Clark doesn't answer. He lets go, and then starts digging through Lex's desk drawers. Lex pushes himself up on his elbows, and catches his breath; he loses it again when Clark pulls out the gun. Of course. What else would Clark have been going for, digging around in Lex's desk? A vial of blood, printouts of some scientific analysis that proves Clark Kent is confusing and addicting? Obviously not. He was going for the gun.

Just stop me.

"Fine. You really wanna know what kind of miracle I am?" Clark demands. His voice is shaking. His hand is shaking, too, which is less than optimal, because the gun is loaded and Clark knows how to take the safety off. Lex is sure of that, because the safety _is_ off.
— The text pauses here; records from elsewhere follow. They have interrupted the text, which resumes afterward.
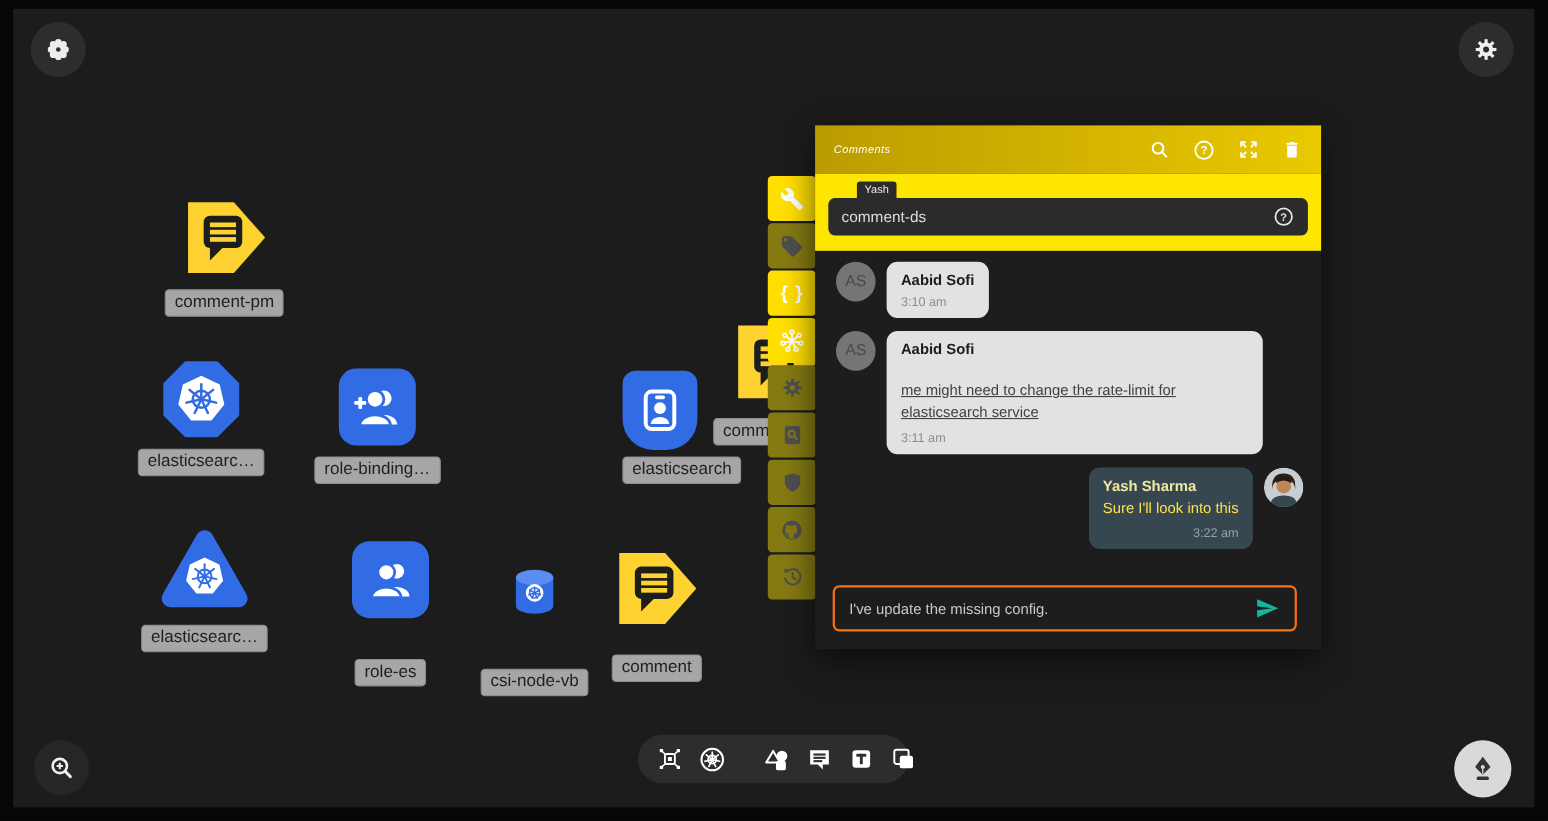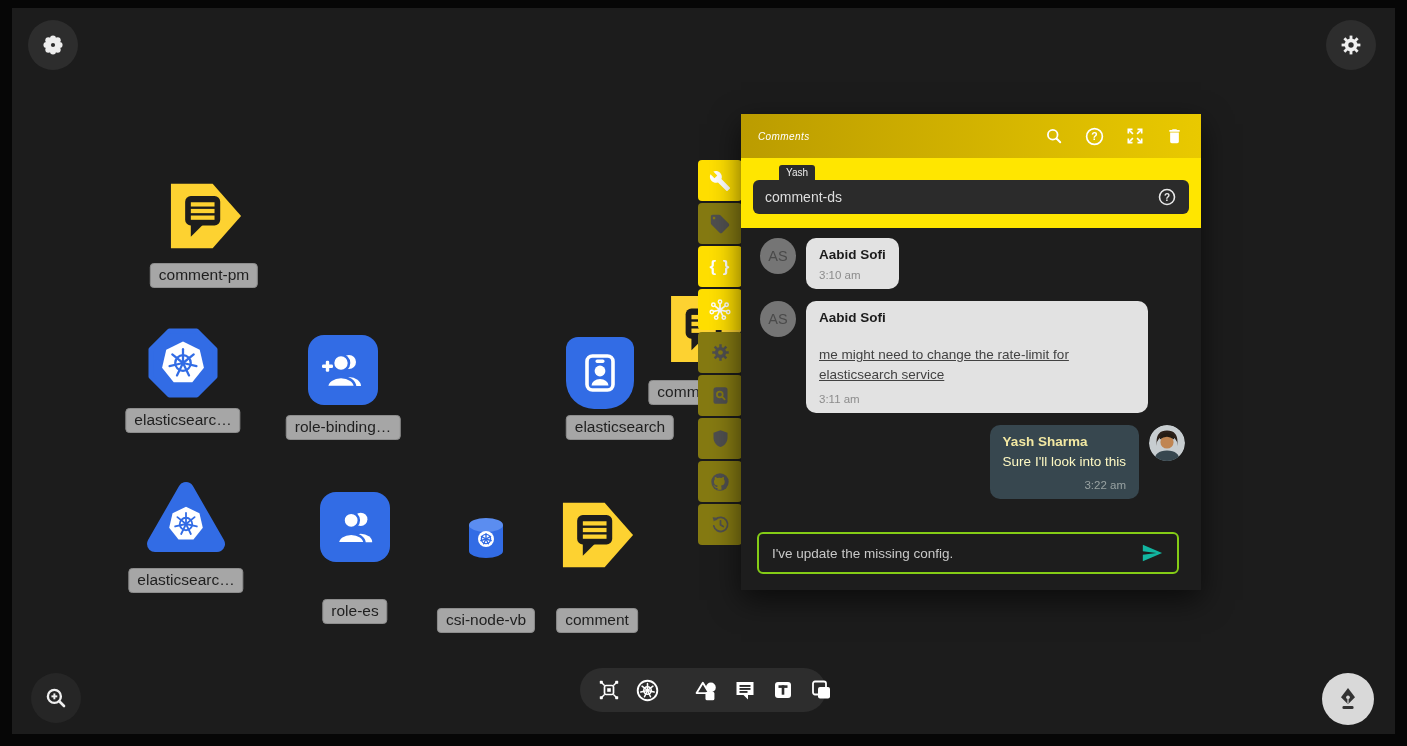--- a/index.html
+++ b/index.html
@@ -65,24 +65,24 @@
   .avatar.initials { background:#757575; color:#4a4a4a; font-size:14.5px; }
   .avatar.photo { overflow:hidden; padding:0; }
   .bubble { background:#e2e2e2; border-radius:10px; padding:9px 13px 8px;
             max-width:345px; }
   .bubble .author { font-weight:bold; font-size:13.5px; color:#1c1c1c; }
   .bubble .text { font-size:13.5px; color:#424242; margin-top:3px; line-height:1.5; }
   .bubble .time { font-size:11.5px; color:#8c8c8c; margin-top:7px; }
   .bubble.spaced .text { margin-top:20px;text-decoration:underline; }
   .bubble.teal { background:#37474f; }
   .bubble.teal .author { color:#f2e8a2; }
-  .bubble.teal .text { color:#fef9c3; }
+  .bubble.teal .text { color:#fde047; }
   .bubble.teal .time { color:#98a2a2; text-align:right; }
 
-  .reply-box { margin:12px 22px 16px 16px; height:42px; border:2px solid #84cc16;
+  .reply-box { margin:12px 22px 16px 16px; height:42px; border:2px solid #f97316;
                border-radius:6px; display:flex; align-items:center; padding:0 13px;
                background:#1d1d1d; }
   .reply-text { color:#c9c9c9; font-size:13.5px; }
   .send-btn { margin-left:auto; cursor:pointer; display:flex; }
 
   
   .bottom-toolbar { position:absolute; left:580px; top:668px; width:246px; height:44px;
                     border-radius:24px; background:#2d2d2d; z-index:10;
                     display:flex; align-items:center; padding:0 17px; gap:14px; }
   .bt-item { display:flex; align-items:center; justify-content:center; cursor:pointer; }
@@ -275,21 +275,21 @@
 <div class="node" style="left:562px; top:501px;">
   <svg width="72" height="68" viewBox="0 0 76 70">
     <polygon points="1,1 45,1 75,35 45,69 1,69" fill="#fdd231"></polygon>
     <rect x="16" y="14" width="37" height="31" rx="6" fill="#1d1d1d"></rect>
     <polygon points="22,43 22,57 35,44" fill="#1d1d1d"></polygon>
     <rect x="22" y="20.5" width="25" height="4.5" fill="#fdd231"></rect>
     <rect x="22" y="27.5" width="25" height="4.5" fill="#fdd231"></rect>
     <rect x="22" y="34.5" width="25" height="4.5" fill="#fdd231"></rect>
   </svg>
 </div>
-<div class="node-label" style="left:597px; top:608px;">comment</div>
+<div class="node-label" style="left:597px; top:595px;">comment</div>
 
 <div class="side-toolbar">
   <div class="tool-btn active">
     <svg width="22" height="22" viewBox="0 0 24 24">
       <path fill="#fff" d="M22.7 19l-9.1-9.1c.9-2.3.4-5-1.5-6.9-2-2-5-2.4-7.4-1.3L9 6 6 9 1.6 4.7C.4 7.1.9 10.1 2.9 12.1c1.9 1.9 4.6 2.4 6.9 1.5l9.1 9.1c.4.4 1 .4 1.4 0l2.3-2.3c.5-.4.5-1.1.1-1.4z"></path>
     </svg>
   </div>
   <div class="tool-btn inactive">
     <svg width="22" height="22" viewBox="0 0 24 24">
       <path fill="#4f4f4f" d="M21.41 11.58l-9-9C12.05 2.22 11.55 2 11 2H4c-1.1 0-2 .9-2 2v7c0 .55.22 1.05.59 1.42l9 9c.36.36.86.58 1.41.58.55 0 1.05-.22 1.41-.59l7-7c.37-.36.59-.86.59-1.41 0-.55-.23-1.06-.59-1.42zM5.5 7C4.67 7 4 6.33 4 5.5S4.67 4 5.5 4 7 4.67 7 5.5 6.33 7 5.5 7z"></path>

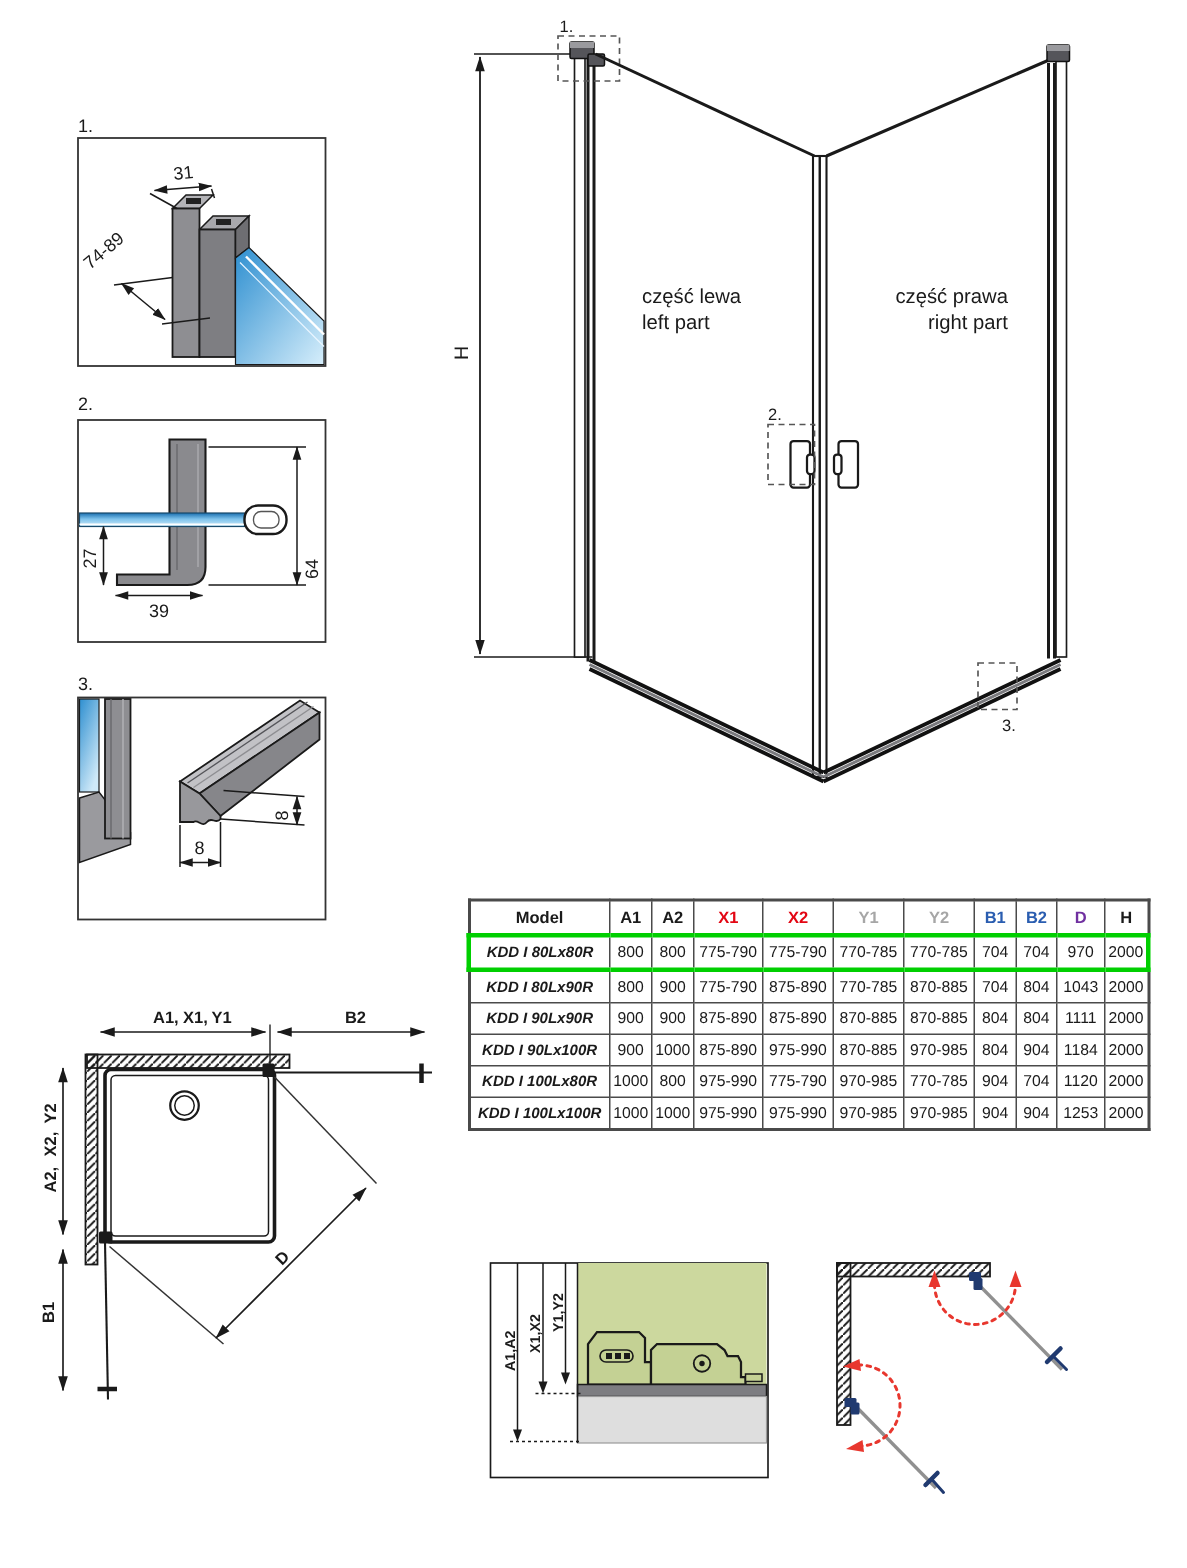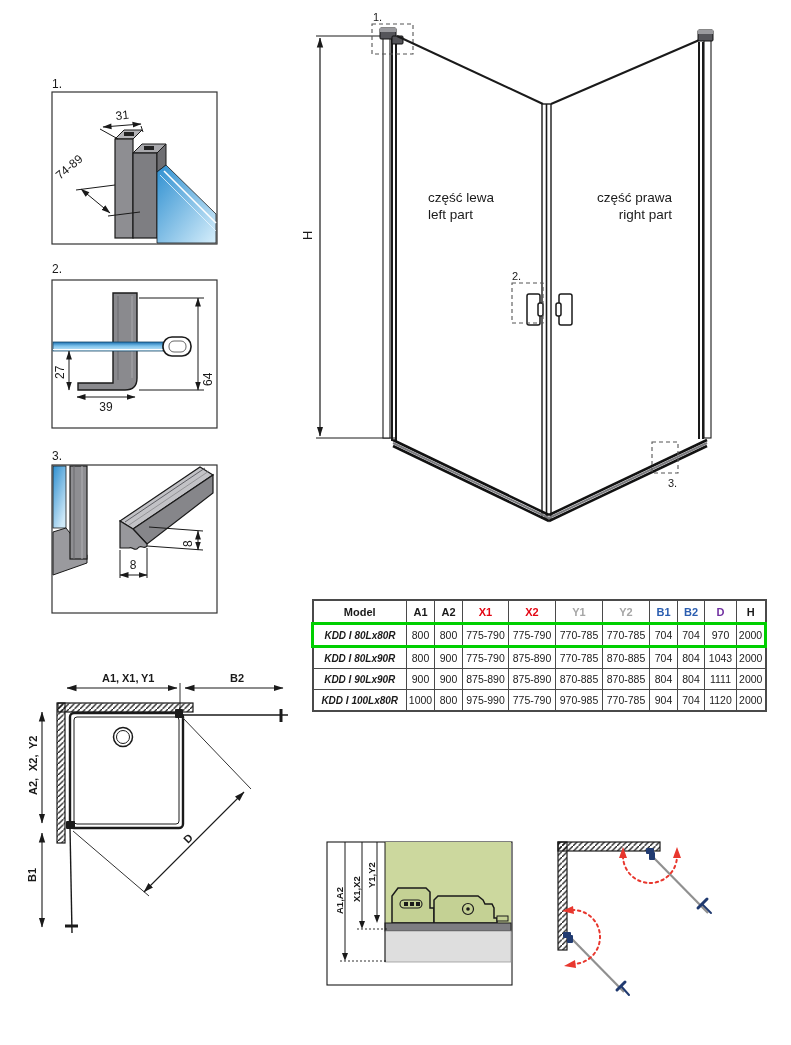--- a/index.html
+++ b/index.html
@@ -295,30 +295,56 @@
           <td>875-890</td>
           <td>875-890</td>
           <td>870-885</td>
           <td>870-885</td>
           <td>804</td>
           <td>804</td>
           <td>1111</td>
           <td>2000</td>
         </tr>
         <tr>
+          <td class="model">KDD I 90Lx100R</td>
+          <td>900</td>
+          <td>1000</td>
+          <td>875-890</td>
+          <td>975-990</td>
+          <td>870-885</td>
+          <td>970-985</td>
+          <td>804</td>
+          <td>904</td>
+          <td>1184</td>
+          <td>2000</td>
+        </tr>
+        <tr>
           <td class="model">KDD I 100Lx80R</td>
           <td>1000</td>
           <td>800</td>
           <td>975-990</td>
           <td>775-790</td>
           <td>970-985</td>
           <td>770-785</td>
           <td>904</td>
           <td>704</td>
           <td>1120</td>
+          <td>2000</td>
+        </tr>
+        <tr>
+          <td class="model">KDD I 100Lx100R</td>
+          <td>1000</td>
+          <td>1000</td>
+          <td>975-990</td>
+          <td>975-990</td>
+          <td>970-985</td>
+          <td>970-985</td>
+          <td>904</td>
+          <td>904</td>
+          <td>1253</td>
           <td>2000</td>
         </tr>
       </tbody>
   </table>
 
   <svg class="abs" style="left:25px;top:665px" width="280" height="280" viewBox="0 0 280 280">
     <defs>
       <marker id="mpe" markerWidth="11" markerHeight="8" refX="9.5" refY="4" orient="auto" markerUnits="userSpaceOnUse">
         <path d="M0,0.8 L10,4 L0,7.2 Z" fill="#1a1a1a"></path>
         </marker>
"Clark," Lex says slowly. He says this instead of what he's thinking, because the answer to Clark's question is always yes. Lex doesn't think Clark would like the answer. Lex doesn't presently wish to say anything Clark won't like.

"_Do you?_" Clark demands, and his hand moves, and Lex flinches. But when he looks up, the butt of the pistol is directed at him.

"Wh--" Lex starts, and then Clark's free hand wraps around Lex's throat and squeezes.

_But you were_ my _friend._ That's Lex's first impulse. The first, most coherent thing he thinks. It's embarrassing--he would have hoped for something less needy. He should be past the reflexive feeling of betrayal by now. But--it's Clark. Clark is his friend. He doesn't have to put the "best" in front of it, because one out of one is best by default.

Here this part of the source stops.